The Dynamic parts: The actors moving, the ball flying, the door opening. These change every second.

Current robots treat every single frame of the movie as if it's brand new, re-calculating the sky and the furniture every time. SD-VLA says, "Wait a minute! Why are we re-calculating the sky? Let's just remember it once!"

How SD-VLA Works (The Analogy)

1. The "Smart Filing Cabinet" (Static-Dynamic Disentanglement)

Instead of shoving the whole kitchen scene into the robot's brain every second, SD-VLA splits the image into two piles:

The "Still" Pile (Static Tokens): The walls, the floor, the stove. The robot only needs to look at this once. It puts this in a special "cached" folder and says, "I know this part; I don't need to re-read it."
The "Moving" Pile (Dynamic Tokens): The robot arm, the can of soup. The robot re-reads this every single second because it's changing.

The Result: The robot's "brain" (the context window) stays small and fast because it's not wasting space re-reading the walls. This allows it to remember a much longer history of what happened (long-horizon reasoning) without getting overwhelmed.

2. The "Smart Gatekeeper" (The Recache Gate)

You might ask, "What if the robot moves the stove? Then the 'Static' pile is wrong!"
SD-VLA has a tiny, smart gatekeeper (a learned gate) that watches the scene.

If the robot moves the stove, the gatekeeper says, "Oh, the background changed! Let's throw away the old 'Static' file and take a new picture."
If nothing changed, the gatekeeper says, "All good, keep using the old file."

This gatekeeper is learnable, meaning the robot figures out when to refresh its memory on its own, rather than following a rigid, dumb rule.

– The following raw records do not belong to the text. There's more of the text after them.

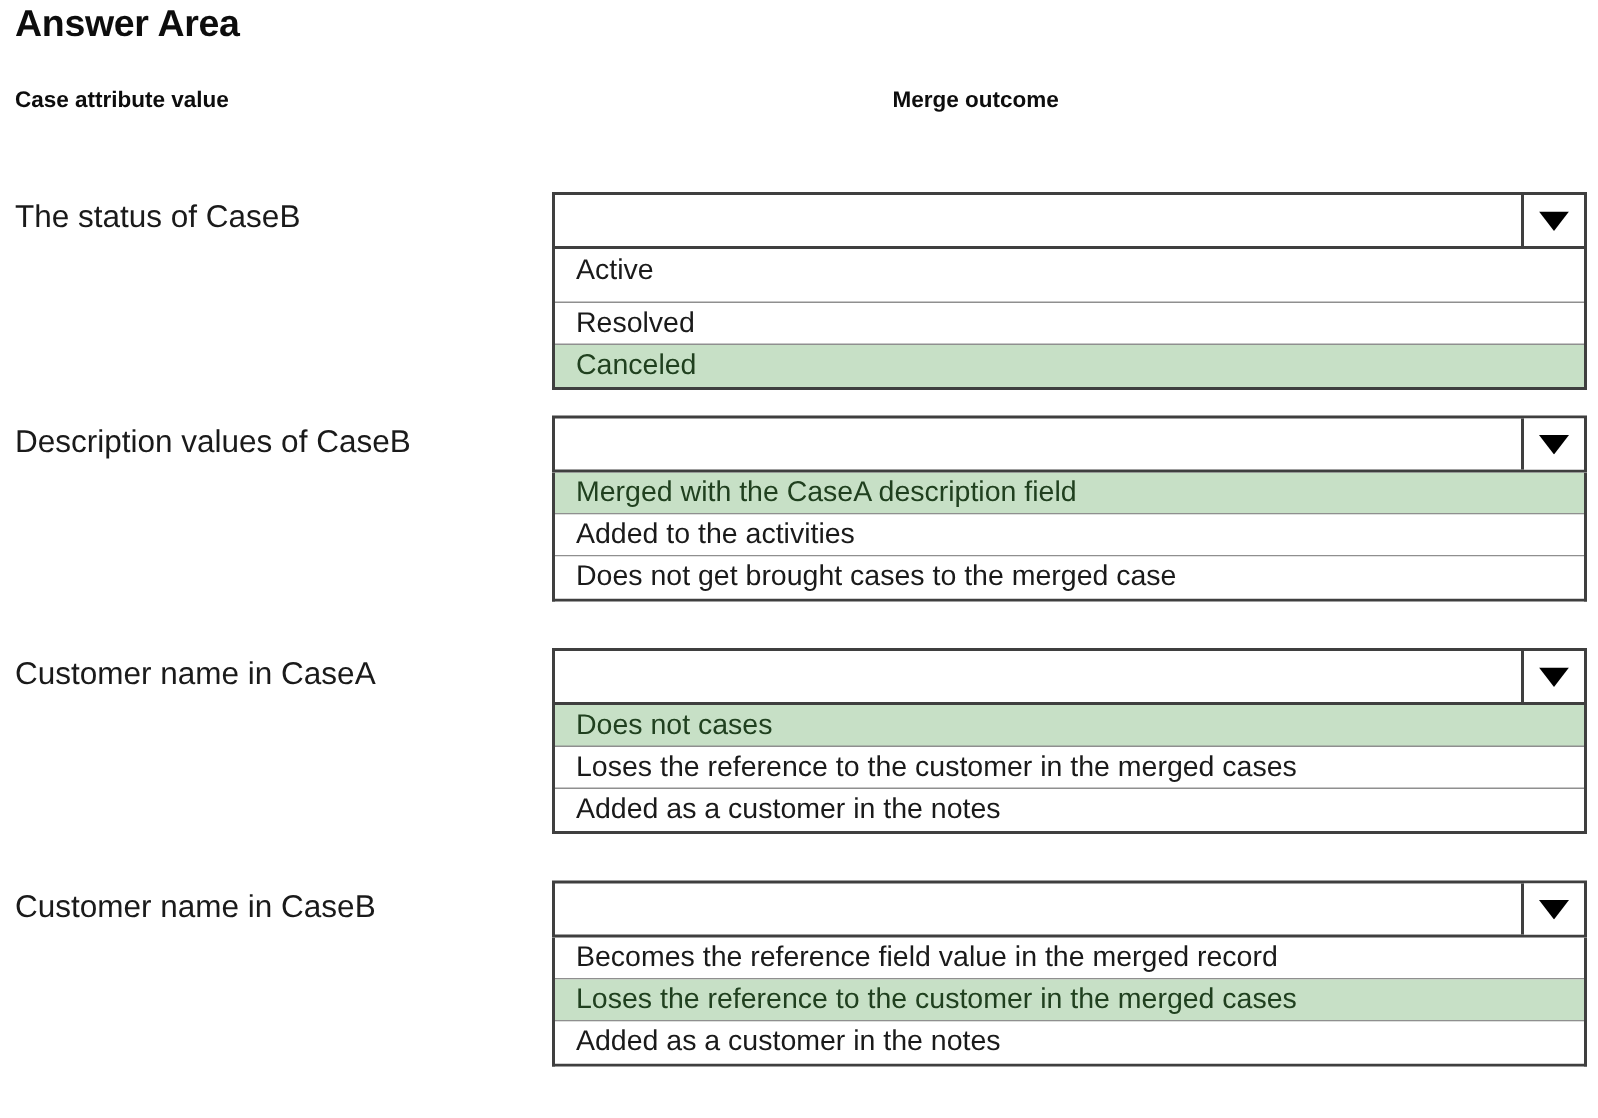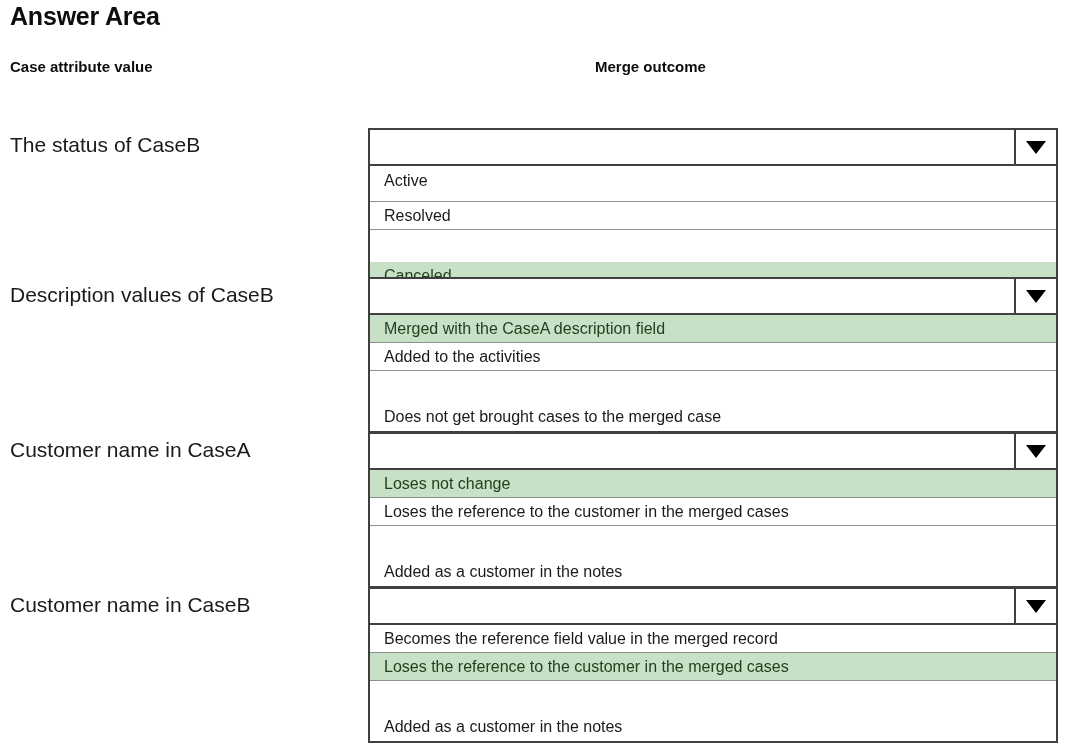--- a/index.html
+++ b/index.html
@@ -112,7 +112,7 @@
     display: flex;
     align-items: center;
     padding: 0 0 0 14px;
-    font-size: 16px;
+    font-size: 19px;
     line-height: 28px;
     color: #1a1a1a;
     background: #ffffff;

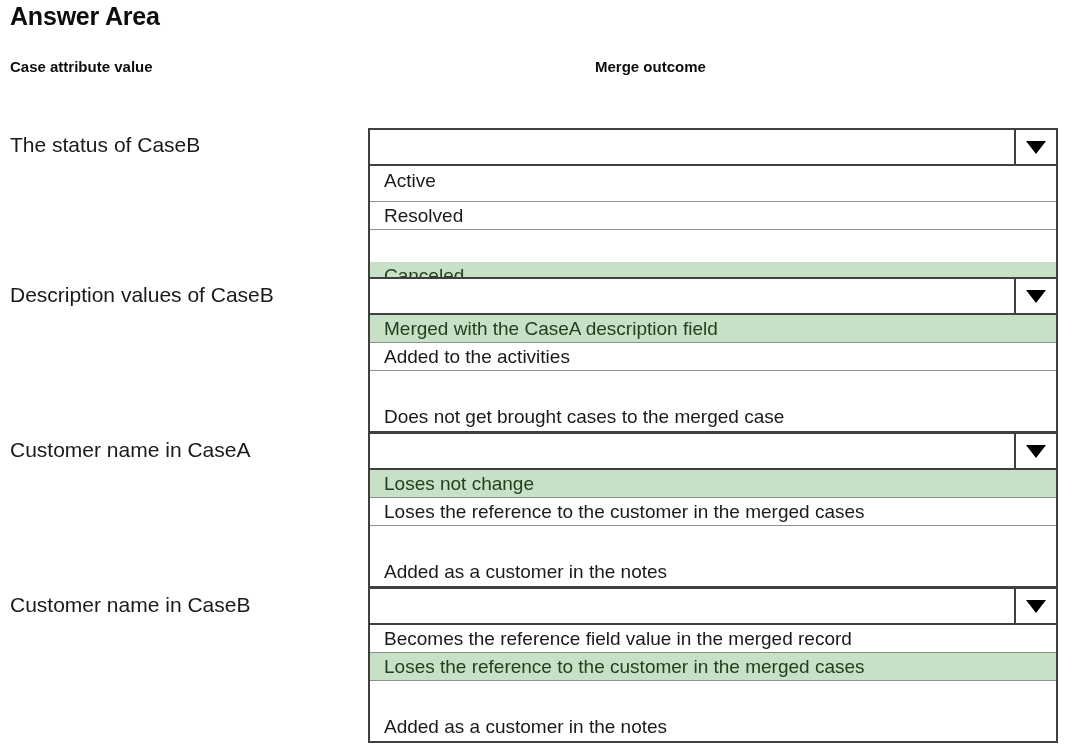--- a/index.html
+++ b/index.html
@@ -119,7 +119,7 @@
     border-bottom: 1px solid #8f8f8f;
     white-space: nowrap;
   }
-  .option:last-child { border-bottom: none; margin-top: 32px; }
+  .option:last-child { border-bottom: none; }
   .option.selected {
     background: #c7e0c6;
     color: #20401f;

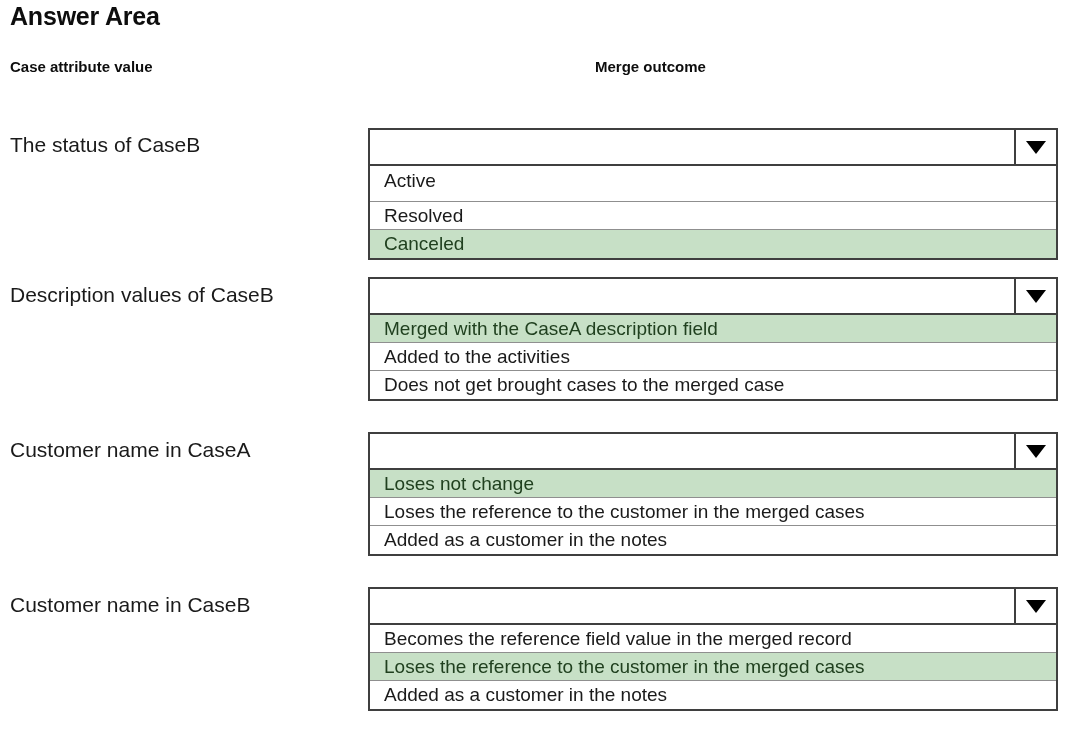--- a/index.html
+++ b/index.html
@@ -192,7 +192,7 @@
             </div>
           </div>
           <div class="options">
-            <div class="option selected">Loses not change</div>
+            <div class="option selected">Does not cases</div>
             <div class="option">Loses the reference to the customer in the merged cases</div>
             <div class="option">Added as a customer in the notes</div>
           </div>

Why This Matters: The "Speed" and "Memory" Wins

The paper tested this new robot chef against others using a special test called LIBERO-Memory. This test was designed specifically to trick robots that have bad memories.

The Test: The robot had to heat a can, wait for a specific time, put it back, and then heat a different can.
The Old Robots: They got confused. They forgot which can they just heated or how long they waited. They failed the test.
SD-VLA: Because it kept a clean, efficient memory of the "static" room and only focused on the "moving" actions, it remembered the sequence perfectly.
- Success Rate: It improved success rates by nearly 40% compared to previous methods on memory tasks.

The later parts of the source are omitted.